Operational best practices

After customers successfully design the virtual network infrastructure, the next challenge for the customer is how to deploy the design and how to keep the network operational. VMware provides various tools, APIs, and procedures to help customers deploy and manage their network infrastructure effectively. Following are some key tools that are available in the vSphere platform

  • CLI
  • vCenter API
  • Virtual Network Monitoring and Troubleshooting
    • NetFlow
    • Port Mirroring

In the following section, we will briefly discuss how vSphere and network administrators can utilize these tools to manage their virtual network. For more details on these tools please refer to the vSphere documentation.

Command Line Interface

vSphere administrators have several ways to access vSphere components through vSphere interface options that include vSphere Client, vSphere Web Client, and vSphere Command- Line interface. The vSphere CLI command set allows you to perform configuration tasks using a vCLI package installed on supported platforms, or using vMA. Please refer to Getting Started with vSphere CLI document for more details on the commands at the following link http://www.vmware.com/support/developer/vcli. The entire networking configuration can be performed through the CLI and thus helps administrators to automate the deployment process.

 

vCenter API

The networking setup in the virtualized data center involves configuration of virtual and physical switches. To automate this configuration process, VMware has provided APIs that allow network switch vendors to get information about the virtual infrastructure. This information regarding the virtual infrastructure helps network switch vendors in automating the configuration of the physical switches. For example, vCenter can trigger an event after the vMotion of a virtual machine is performed. After receiving this event trigger and related information, the network vendors can reconfigure the physical switch port policies such that when the VM moves to another host the VLANs/Access Control Lists (ACLs) configurations are also migrated along with the VM. Multiple networking vendors have provided this automation between physical and virtual infrastructure configuration through the integration with vCenter APIs. Customers should check with their networking vendors and find out if such automation tool exist that will bridge the gap between physical and virtual networking and simplify the operational challenges.

 

Virtual Network Monitoring and Troubleshooting

Monitoring and Troubleshooting network traffic in a virtual environment requires similar tools that are available in the physical switch environment. With the release of vSphere 5, VMware provides network administrators the ability to monitor and troubleshoot the virtual infrastructure through the features such as NetFlow and Port Mirroring.

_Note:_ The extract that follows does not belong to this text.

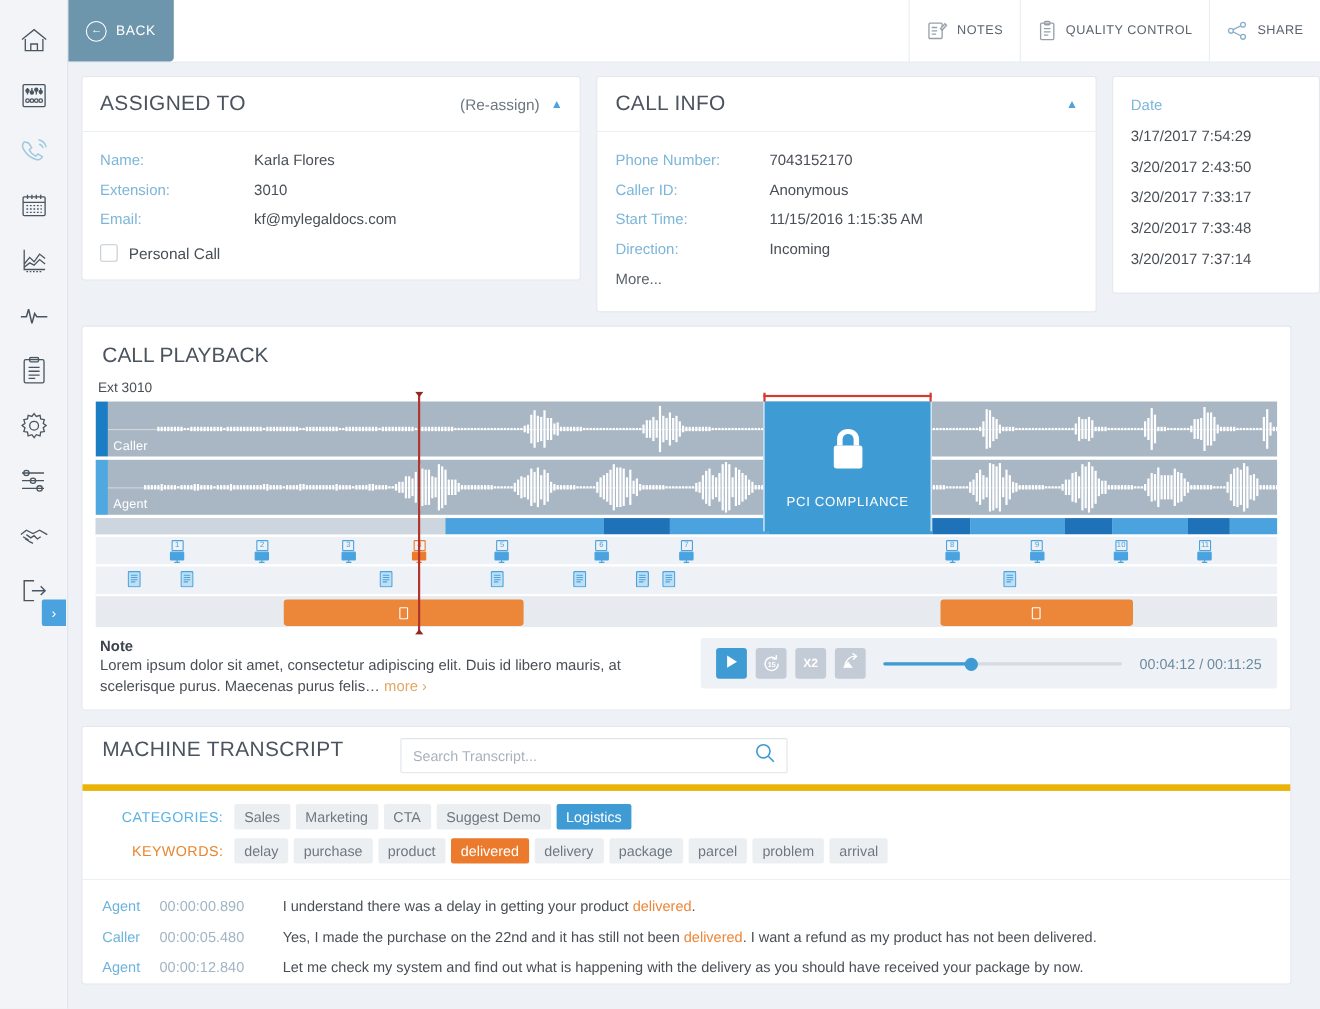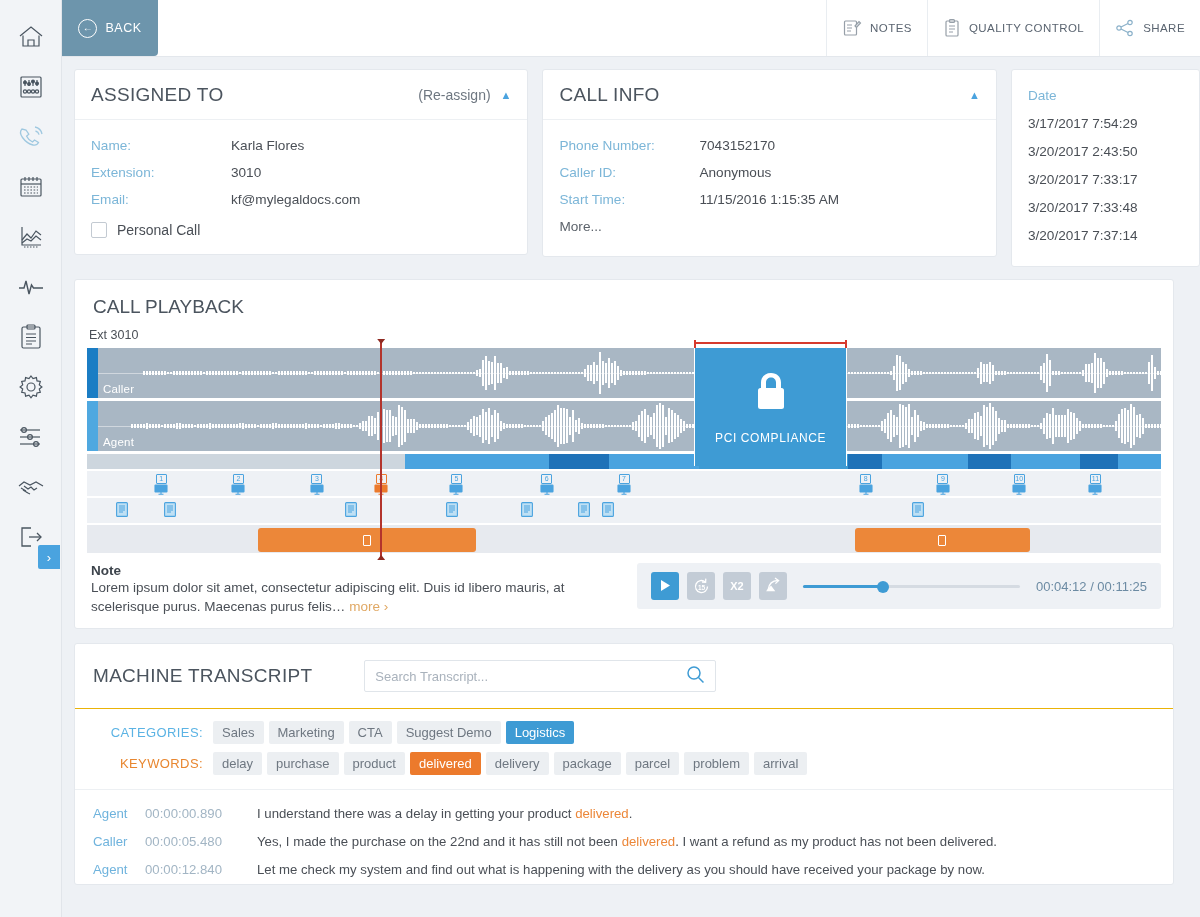"Direction:" div.kv-row { html: none -> <div> <span>Direction:</span> <span>Incoming</span> </div> }
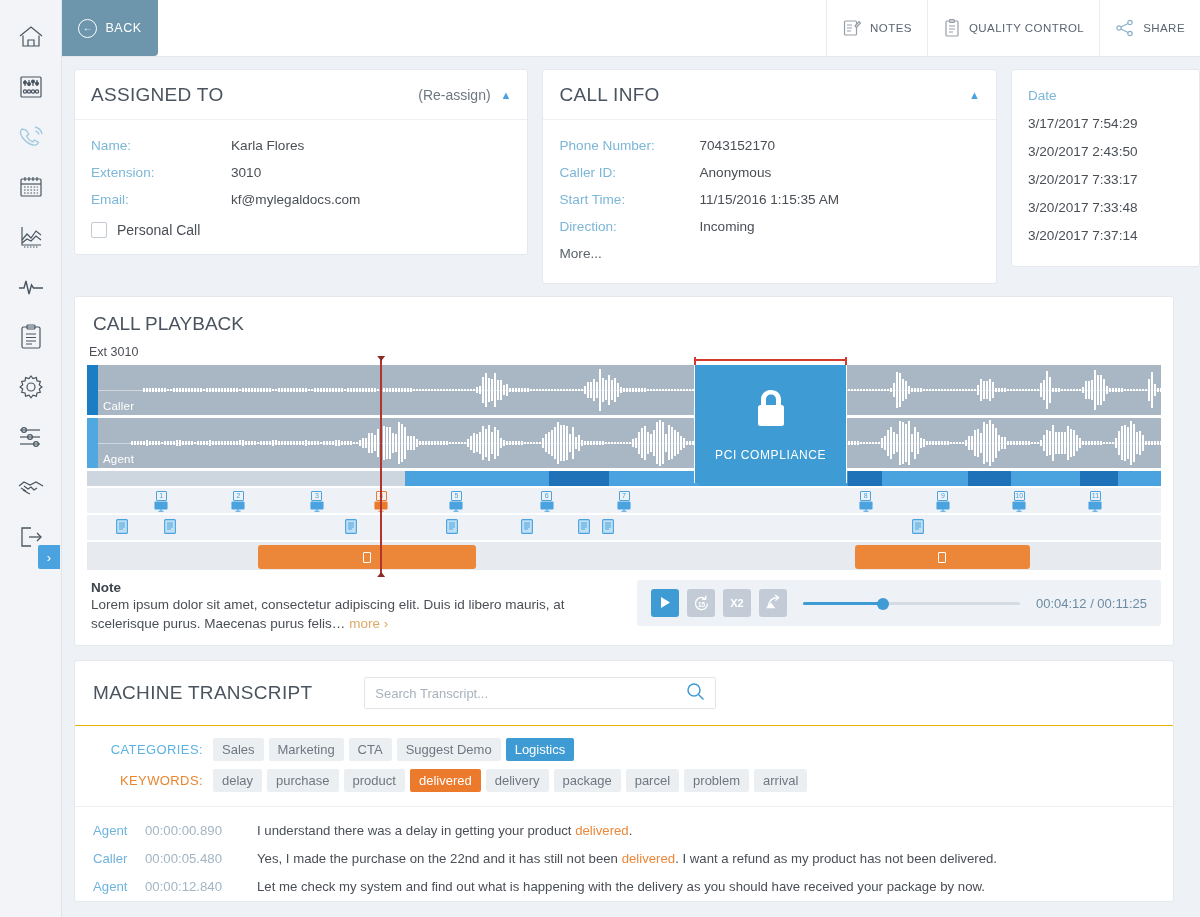"MACHINE TRANSCRIPT" .tr-head { align-items: center -> flex-start; border-bottom: 1px solid #eab308 -> 6px solid #eab308; padding: 16px 18px -> 10px 18px }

NetFlow capability on a Distributed Switch along with a NetFlow collector tool helps monitor application flows and measures flow performance over time. It also helps in capacity planning and ensuring that I/O resources are utilized properly by different applications, based on their needs.

The port mirroring capability on a Distributed Switch is a valuable tool that helps network administrators in debugging network issues in a virtual infrastructure. The granular control over monitoring ingress, egress or all traffic of a port helps administrators fine-tune what traffic is sent for analysis.

Conclusion

vSphere Distributed Switch provides customers the right amount of features, capabilities and operational simplicity for deploying the virtual network infrastructure. As customers move on to build private or public cloud, VDS provides the scalability numbers for such deployments. The advanced capabilities such as NIOC and LBT are key for achieving better utilization of I/O resources and for providing better SLAs for the virtualized business critical applications and multi-tenant deployments. The support for standard networking visibility and monitoring features such as Port mirror and NetFlow help administrators manage and troubleshoot virtual infrastructure through familiar tools. VDS also is an extensible platform that allows integration with other networking vendor products through the open vCenter APIs.

This is the final entry in the series of VDS best practices blog. I would love to get your inputs on all the discussed VDS design options. As I mentioned earlier, customers are not limited to use the discussed design options. Depending on the needs and available infrastructure, customers can either tweak these deign options or come up with a new design for their deployments. Thanks for reading through these long posts.

 

Storage DRS and Storage Array Feature Interoperability

We've had a number of queries recently about how Storage DRS works with certain array based features. The purpose of this post is to try to clarify how Storage DRS will behave when some of these features are enable on the array.

The first thing to keep in mind is that Storage DRS is not going to recommend a Storage vMotion unless something is wrong on the datastore; either it is running out of space, or its performance is degrading.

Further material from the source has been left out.